Records for the task -
_ _ _ _ _ _ _

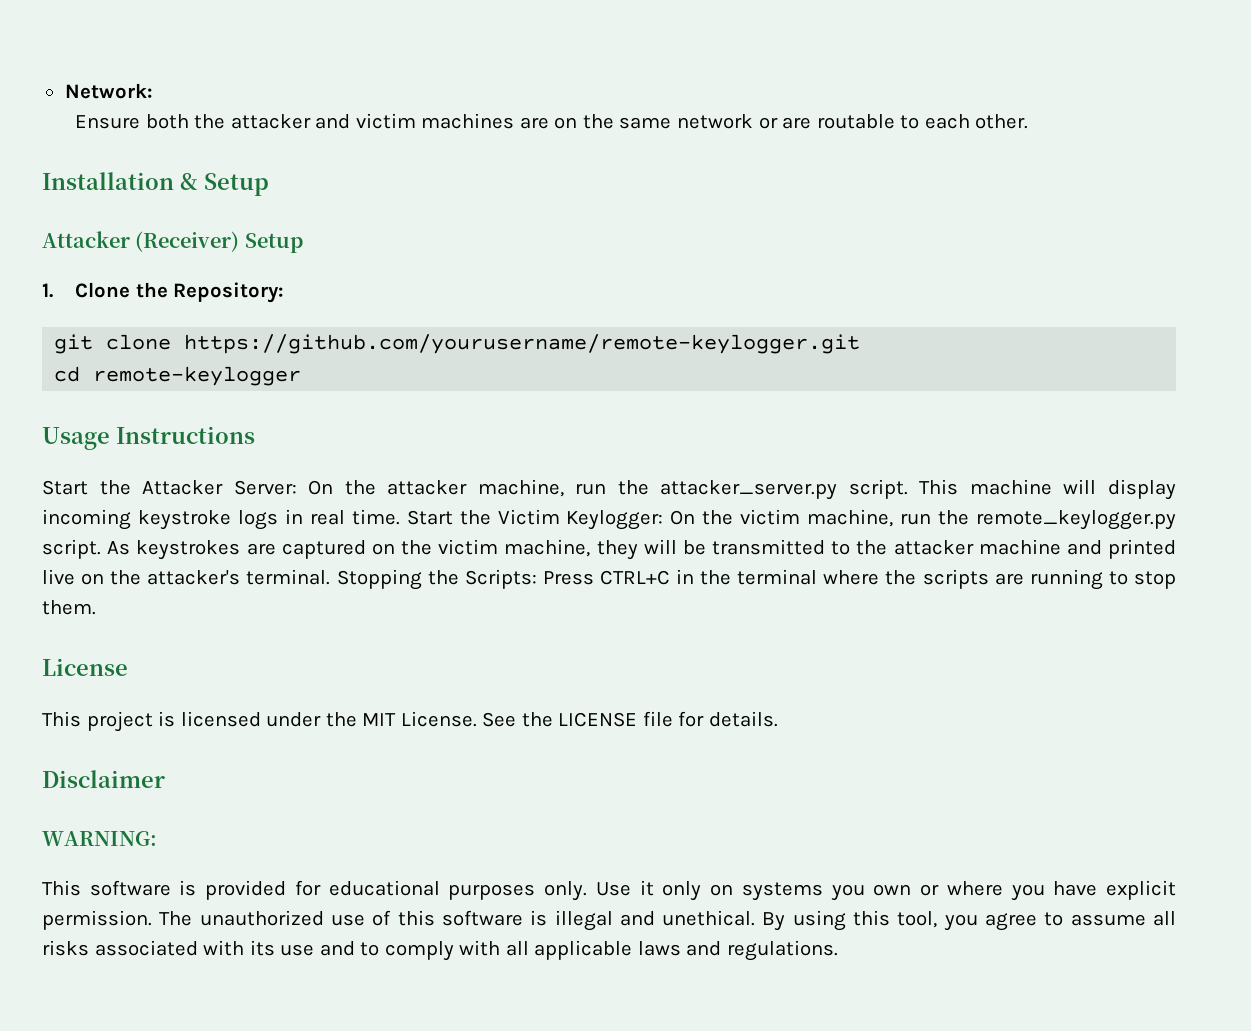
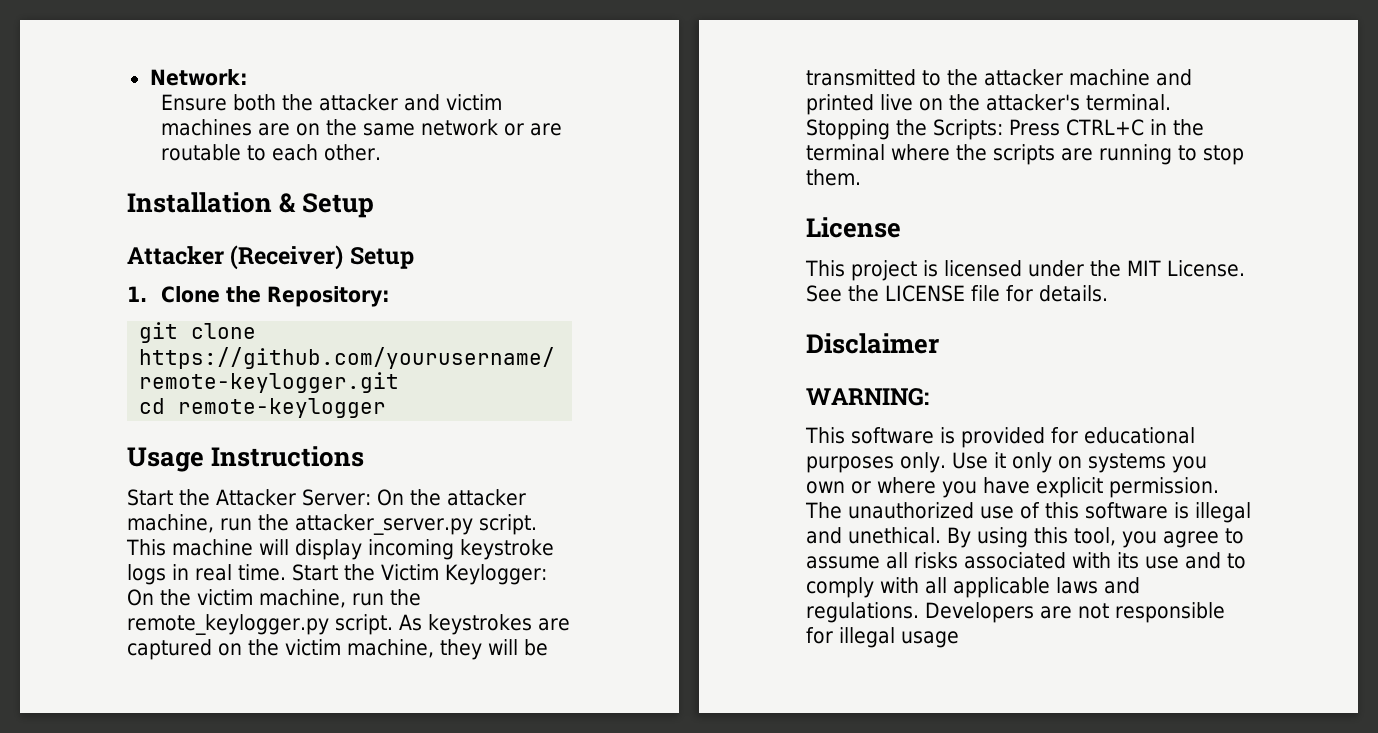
+ Developers are not responsible for illegal usage

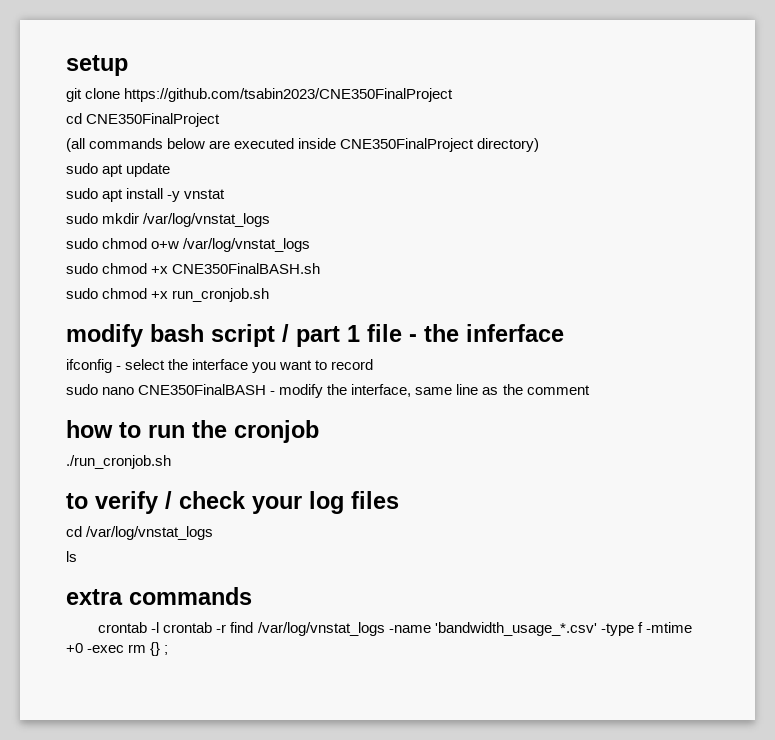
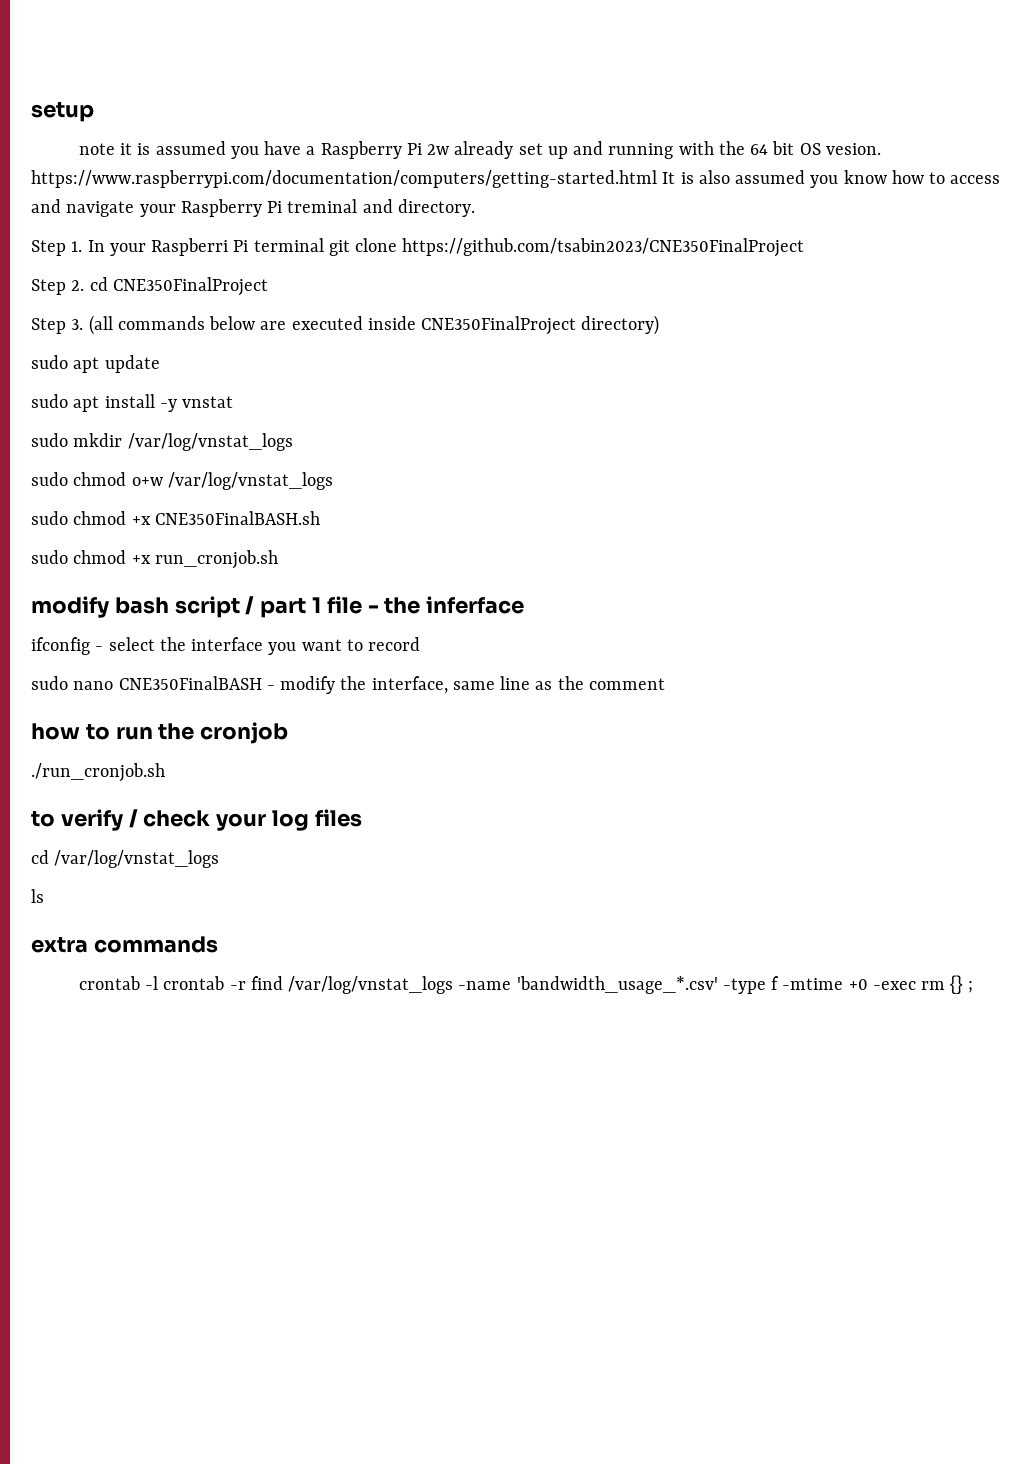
- git clone https://github.com/tsabin2023/CNE350FinalProject
+ note it is assumed you have a Raspberry Pi 2w already set up and running with the 64 bit OS vesion. https://www.raspberrypi.com/documentation/computers/getting-started.html It is also assumed you know how to access and navigate your Raspberry Pi treminal and directory.
+ Step 1. In your Raspberri Pi terminal git clone https://github.com/tsabin2023/CNE350FinalProject
- cd CNE350FinalProject
+ Step 2. cd CNE350FinalProject
- (all commands below are executed inside CNE350FinalProject directory)
+ Step 3. (all commands below are executed inside CNE350FinalProject directory)

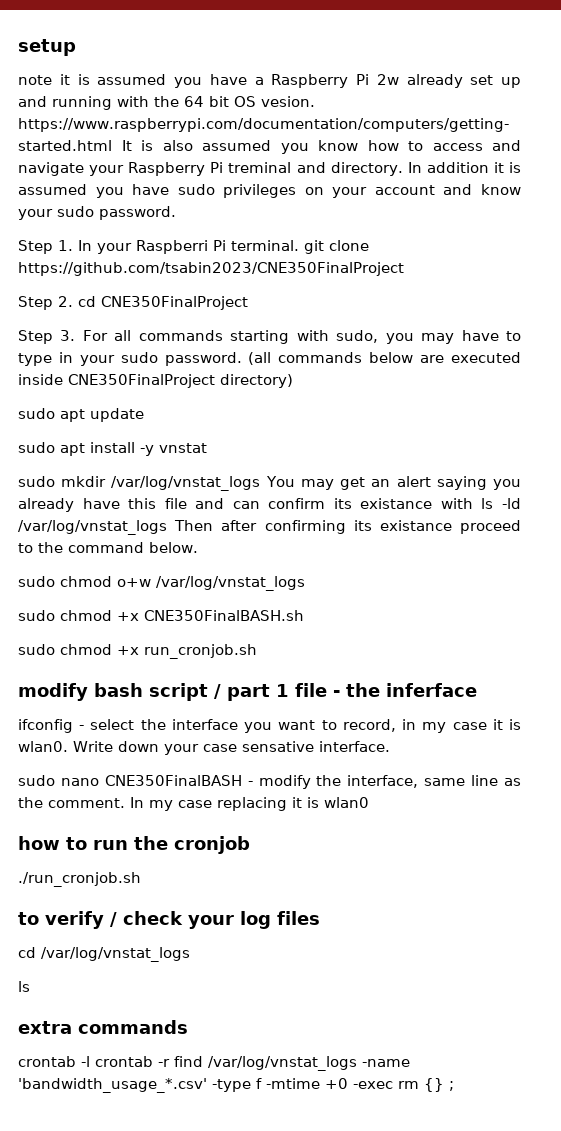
+ In addition it is assumed you have sudo privileges on your account and know your sudo password.
- Step 1. In your Raspberri Pi terminal git clone https://github.com/tsabin2023/CNE350FinalProject
+ Step 1. In your Raspberri Pi terminal. git clone https://github.com/tsabin2023/CNE350FinalProject
- Step 3. (all commands below are executed inside CNE350FinalProject directory)
+ Step 3. For all commands starting with sudo, you may have to type in your sudo password. (all commands below are executed inside CNE350FinalProject directory)
- sudo mkdir /var/log/vnstat_logs
+ sudo mkdir /var/log/vnstat_logs You may get an alert saying you already have this file and can confirm its existance with ls -ld /var/log/vnstat_logs Then after confirming its existance proceed to the command below.
- ifconfig - select the interface you want to record
+ ifconfig - select the interface you want to record, in my case it is wlan0. Write down your case sensative interface.
- sudo nano CNE350FinalBASH - modify the interface, same line as the comment
+ sudo nano CNE350FinalBASH - modify the interface, same line as the comment. In my case replacing it is wlan0

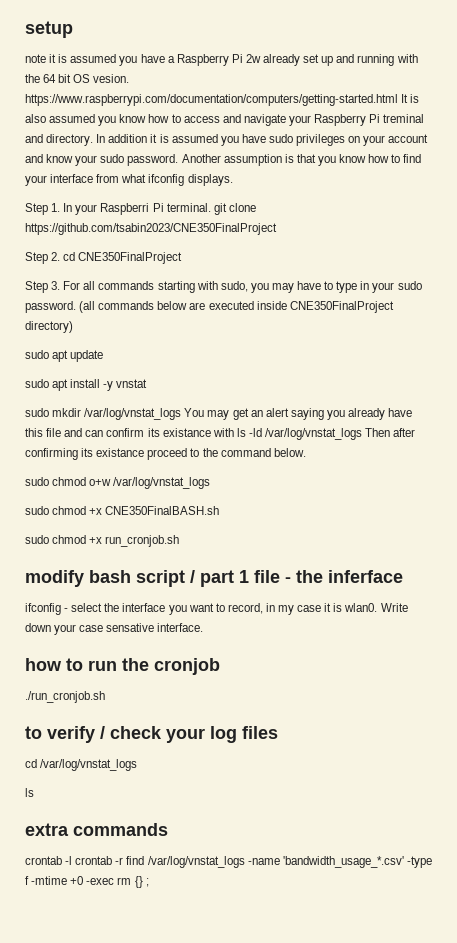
+ Another assumption is that you know how to find your interface from what ifconfig displays.
- sudo nano CNE350FinalBASH - modify the interface, same line as the comment. In my case replacing it is wlan0

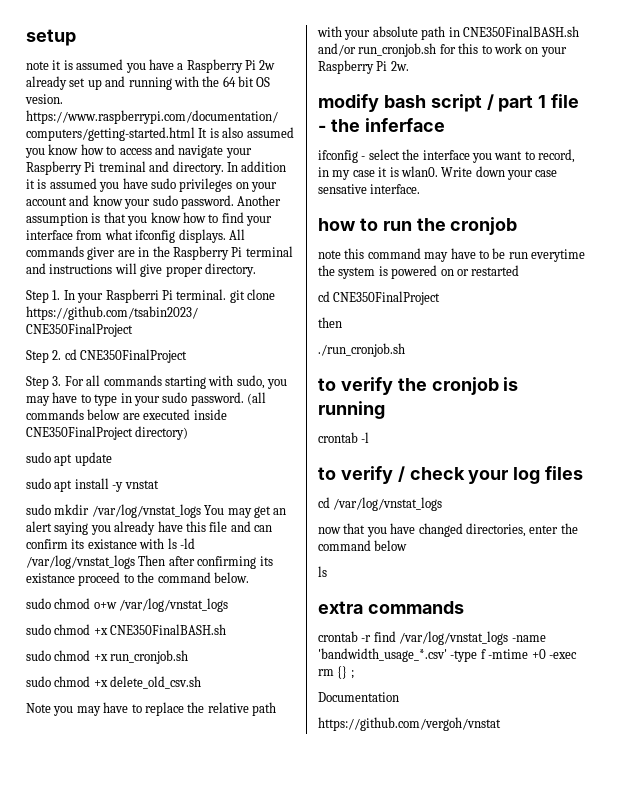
+ All commands giver are in the Raspberry Pi terminal and instructions will give proper directory.
+ sudo chmod +x delete_old_csv.sh
+ Note you may have to replace the relative path with your absolute path in CNE350FinalBASH.sh and/or run_cronjob.sh for this to work on your Raspberry Pi 2w.
+ note this command may have to be run everytime the system is powered on or restarted
+ cd CNE350FinalProject
+ then
  ./run_cronjob.sh
+ to verify the cronjob is running
+ crontab -l
+ now that you have changed directories, enter the command below
- crontab -l crontab -r find /var/log/vnstat_logs -name 'bandwidth_usage_*.csv' -type f -mtime +0 -exec rm {} ;
+ crontab -r find /var/log/vnstat_logs -name 'bandwidth_usage_*.csv' -type f -mtime +0 -exec rm {} ;
+ Documentation
+ https://github.com/vergoh/vnstat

_ _ _ _ _ _ _

Work instruction - Wherever the word "Raspberri" appears in the entries above, copy that whole line.

Answer for the task -
+ Step 1. In your Raspberri Pi terminal git clone https://github.com/tsabin2023/CNE350FinalProject
- Step 1. In your Raspberri Pi terminal git clone https://github.com/tsabin2023/CNE350FinalProject
+ Step 1. In your Raspberri Pi terminal. git clone https://github.com/tsabin2023/CNE350FinalProject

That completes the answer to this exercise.